My first thought is that if I had known that my blog post would be taken even this seriously I would have spent more than ten minutes writing it. (You live and you learn.) But now I’m digging into the subject more fully and thinking more seriously … and just getting more confused.
The stories I read about the American university just yesterday told me, with illustrative examples, that it’s a place where any dissent from leftist orthodoxy is being ruthlessly crushed; where the tyranny of deep-pocketed donors is driving out any resistance to free-market capitalism; where powerful humanities professors rake in big money for purveying pseudo-radical ideas while demanding sexual favors from younger colleagues and grad students; where soon enough there will be no humanities professors or humanities departments, and precious few humanities courses.
Again those are stories I read yesterday. Aside from the variety of the narratives, the chief thing that I would note about them all is that each claims to be saying something at least characteristic and perhaps definitive of “the University.” All tales about “the University” are morality tales, with very explicit lessons that are presumed to be transferable to any and every particular institutional context.
And that’s what makes all these narratives bullshit. It’s not that the events they describe didn’t or don’t happen; rather, it’s unsustainable imposition of definitive and universal judgments based on handfuls, at most, of anecdotal material.
I have therefore come to the conclusion that nothing of general validity can be said about “the University” – and not much about any given university in toto. Different schools and programs within the university conveyor very different purposes and characters. Even departments that seem relatively closely related, according to the taxonomy of academic disciplines, can sometimes lack a common vocabulary, common goals.
All of which means that I myself wrote too generally and abstractly in my earlier post. It is true that the people who make the biggest financial decisions tend do so along the lines I suggested, as Daniel and Wellmon agree. (Universities “have increasingly adopted the practices, technologies, and professional expertise of late capitalism…. In many places, these activities and idioms are gaining such purchase that they threaten to exert a decisive influence on what universities most basically do, to the exclusion of core academic considerations.”) But much else is going on – not all of it Good – throughout every university, and its many nooks and crannies. More on this later.
For now, though, I want to note that Daniel and Wellmon are not as afraid as I am of speaking in general terms, and make a broad recommendation: that the American university renew and intensify its (historically variable) investment in the American democratic project. “The democratic model” can offer a “normative ideal” for the university, and should be grasped as such.
My essential problem with this suggestion is that I do not know what it means. I think there are two broad possibilities:
- The pedagogical: Universities should take on the responsibility toe educating students to fulfill their responsibilities as citizens in a democratic order.

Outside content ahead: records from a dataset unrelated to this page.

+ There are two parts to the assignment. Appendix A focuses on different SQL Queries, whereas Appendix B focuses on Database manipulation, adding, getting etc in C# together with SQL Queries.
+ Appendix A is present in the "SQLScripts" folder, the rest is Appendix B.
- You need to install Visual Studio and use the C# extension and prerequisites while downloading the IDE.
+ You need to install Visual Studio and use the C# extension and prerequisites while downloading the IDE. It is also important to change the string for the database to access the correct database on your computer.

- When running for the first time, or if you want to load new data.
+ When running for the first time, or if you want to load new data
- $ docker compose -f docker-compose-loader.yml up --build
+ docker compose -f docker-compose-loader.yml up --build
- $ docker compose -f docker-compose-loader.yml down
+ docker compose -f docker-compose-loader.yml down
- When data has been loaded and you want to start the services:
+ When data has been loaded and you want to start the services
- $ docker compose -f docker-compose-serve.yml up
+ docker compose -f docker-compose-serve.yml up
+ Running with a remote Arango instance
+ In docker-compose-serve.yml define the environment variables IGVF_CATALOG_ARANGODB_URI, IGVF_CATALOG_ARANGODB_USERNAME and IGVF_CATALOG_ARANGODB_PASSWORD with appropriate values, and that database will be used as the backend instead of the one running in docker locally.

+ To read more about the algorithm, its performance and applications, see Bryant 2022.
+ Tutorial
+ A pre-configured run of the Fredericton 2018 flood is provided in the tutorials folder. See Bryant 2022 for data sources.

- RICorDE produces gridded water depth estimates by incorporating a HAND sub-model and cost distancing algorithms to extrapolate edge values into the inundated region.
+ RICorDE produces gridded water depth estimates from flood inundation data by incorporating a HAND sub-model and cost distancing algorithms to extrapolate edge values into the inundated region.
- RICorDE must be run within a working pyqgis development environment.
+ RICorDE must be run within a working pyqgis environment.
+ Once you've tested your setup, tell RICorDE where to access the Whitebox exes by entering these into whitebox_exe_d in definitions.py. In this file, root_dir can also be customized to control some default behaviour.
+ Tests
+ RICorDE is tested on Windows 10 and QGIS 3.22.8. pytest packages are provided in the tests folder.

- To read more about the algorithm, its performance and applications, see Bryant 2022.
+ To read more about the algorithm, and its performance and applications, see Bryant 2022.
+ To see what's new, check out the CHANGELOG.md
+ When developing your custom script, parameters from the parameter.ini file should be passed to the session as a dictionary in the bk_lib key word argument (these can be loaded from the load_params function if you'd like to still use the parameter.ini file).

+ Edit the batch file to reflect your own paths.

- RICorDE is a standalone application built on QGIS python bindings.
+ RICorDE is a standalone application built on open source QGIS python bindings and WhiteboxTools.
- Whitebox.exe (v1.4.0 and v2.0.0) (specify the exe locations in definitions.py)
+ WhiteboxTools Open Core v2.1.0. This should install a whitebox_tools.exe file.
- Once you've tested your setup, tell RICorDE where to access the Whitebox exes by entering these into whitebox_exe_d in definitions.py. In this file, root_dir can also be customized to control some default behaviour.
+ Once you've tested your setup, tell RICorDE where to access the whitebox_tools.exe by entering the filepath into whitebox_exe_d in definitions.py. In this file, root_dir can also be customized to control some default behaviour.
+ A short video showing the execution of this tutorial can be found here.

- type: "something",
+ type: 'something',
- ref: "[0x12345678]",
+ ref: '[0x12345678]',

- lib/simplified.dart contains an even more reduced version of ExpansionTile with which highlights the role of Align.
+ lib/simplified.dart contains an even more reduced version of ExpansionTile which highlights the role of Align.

- The demographic: Universities should seek to serve a broader constituency than is characteristic of elite institutions, bringing in students from historically underserved populations and helping them to come into their inheritance as persons and citizens.
Maybe (probably) both of these are at work, but I suspect that the latter is the stronger emphasis. I’d appreciate clarification on this point.
I also don’t know how to understand this renewal of the democratic model as regulative ideal in relation to what Daniel and Wellmon say elsewhere in the essay about the university-as-corporation: “Too frequently, the question of how and whether they make the university a better university — by advancing teaching and research — is never seriously considered.” Does “advancing teaching and research” necessarily contribute to the democratic project? Or must teaching and research be adapted to make that happen?
Moreover: Let’s say that I sign up for this project. How do I contribute? To judge by his job title — “senior associate dean for administration and planning” at UVA — Adam Daniel may have some input into his university’s overall strategies. And Wellmon recently led a revision of UVA’s undergraduate core curriculum. But what should a teacher like me do? Try to get myself appointed to the right committees? Write essays for the Chronicle of Higher Education? Obviously I don’t expect Daniel and Wellmon to produce a blueprint. But I would like a better idea of how an academic might support a renewal of the democratic project, and how anyone might recognize the signs of such a renewal, were it to begin.